So I am. After a day or two in the conceptual stage, I've a design document that can be conceptually played through from beginning to end. Any cool ideas I have while I'm making it go into a separate "brainstorming" document for later - for now, I'm just coding what's in the design document, which should produce a finished game.
Though it's yet to be fully coded, the overall GUI (like the design document it is derived from) is fairly set in stone, and will look like this. It's actually really implicit - just about anyone can pick it up and play it without much difficulty.
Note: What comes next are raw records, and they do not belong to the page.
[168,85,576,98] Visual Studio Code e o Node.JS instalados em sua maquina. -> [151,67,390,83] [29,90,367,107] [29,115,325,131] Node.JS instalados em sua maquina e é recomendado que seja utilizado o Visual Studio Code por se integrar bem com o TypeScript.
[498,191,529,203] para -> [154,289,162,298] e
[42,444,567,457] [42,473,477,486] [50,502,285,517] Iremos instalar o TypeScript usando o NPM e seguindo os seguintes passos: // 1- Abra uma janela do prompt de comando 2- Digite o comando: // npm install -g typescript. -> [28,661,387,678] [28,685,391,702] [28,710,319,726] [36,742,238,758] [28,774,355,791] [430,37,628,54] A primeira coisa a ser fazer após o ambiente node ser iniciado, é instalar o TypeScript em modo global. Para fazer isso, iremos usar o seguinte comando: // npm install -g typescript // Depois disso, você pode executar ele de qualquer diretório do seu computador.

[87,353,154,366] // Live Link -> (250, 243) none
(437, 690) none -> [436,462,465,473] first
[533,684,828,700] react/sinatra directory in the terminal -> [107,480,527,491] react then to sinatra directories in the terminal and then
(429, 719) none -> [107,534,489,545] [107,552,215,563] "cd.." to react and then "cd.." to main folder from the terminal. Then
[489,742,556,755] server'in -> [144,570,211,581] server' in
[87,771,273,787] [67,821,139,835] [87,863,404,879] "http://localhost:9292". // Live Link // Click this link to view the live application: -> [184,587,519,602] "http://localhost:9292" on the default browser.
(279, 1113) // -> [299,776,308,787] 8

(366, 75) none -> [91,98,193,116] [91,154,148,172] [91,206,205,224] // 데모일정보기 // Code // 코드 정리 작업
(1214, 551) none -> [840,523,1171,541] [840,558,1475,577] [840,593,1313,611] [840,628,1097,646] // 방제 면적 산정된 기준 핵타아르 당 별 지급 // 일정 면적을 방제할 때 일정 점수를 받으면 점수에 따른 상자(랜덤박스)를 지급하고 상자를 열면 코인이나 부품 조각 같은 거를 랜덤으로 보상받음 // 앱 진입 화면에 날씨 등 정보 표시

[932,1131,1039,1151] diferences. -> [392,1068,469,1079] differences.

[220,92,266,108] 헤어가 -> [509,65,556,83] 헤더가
Your movements are queued ahead of time, you can actually see indicators on your screen telling you what you're queued to do, and they play out at the maximum speed your character is capable of performing each action. In this way, it's a bit of a thinking man's action game. It also makes extensive use of line of sight and resource management.
There are victory and defeat conditions. If the players take over all the surrounding sectors, they win, and how effective they were at producing this goal will be recorded on a high score list. However, there are various threats in these sectors that will try to thwart the players, and they get more belligerent the more progress the players make: it's possible to lose the game, too. Having a way to win or lose is, I feel, an essential part of a dynamic content experience.
My design also experiments with the concepts of advancement. Experience points and levels are sort of boring after you've played the nth game with them, and even grinding a skill-based advancement system eventually loses its novelty when you realize that you're still grinding. Advancement is instead based off of successfully taking over the sectors around you. Each sector accessible to you rewards you with a new ability.
To curb the obvious possibility of grief play, I have a built in "prestige" system where points are kept track to determine just how helpful players are being. Players who dip too far into negative prestige territory will bring about certain measures to prevent them from being a bother. It's my intent that this game will be auto-moderating. Yeah, good luck with that, right? To curb the creativity of the griefer, I suppose manual banning mechanisms will still be required, but at least this foresight will cut down on the need for it quite a bit.
For now, I'm going to use a static map. In time, I plan to use dynamic map generation that would enable a new adventure every game. However, the goal is to keep things relatively simple until I have a complete and playable game done.
It's looking good, so far. The central queued movement, ability, and device architecture is in place along with several examples. I have yet to complete the threats the players will encounter, but I expect it will be relatively simple.
Knowing exactly what you're trying to explain to the computer is much more productive. I'm probably going to start enforcing my "minimum ten changes made to the code before compiling and running it" procedure to bring about even more productivity, because I keep wanting to make little changes to it and then play with it a bit.
So, ETA? I'd like to promise to have at least a crude version up this week... but unfortunately, it's finals week, so that puts a damper on things. However, I should have something up "soon" - I'd be surprised if I don't have something up by the end of the year.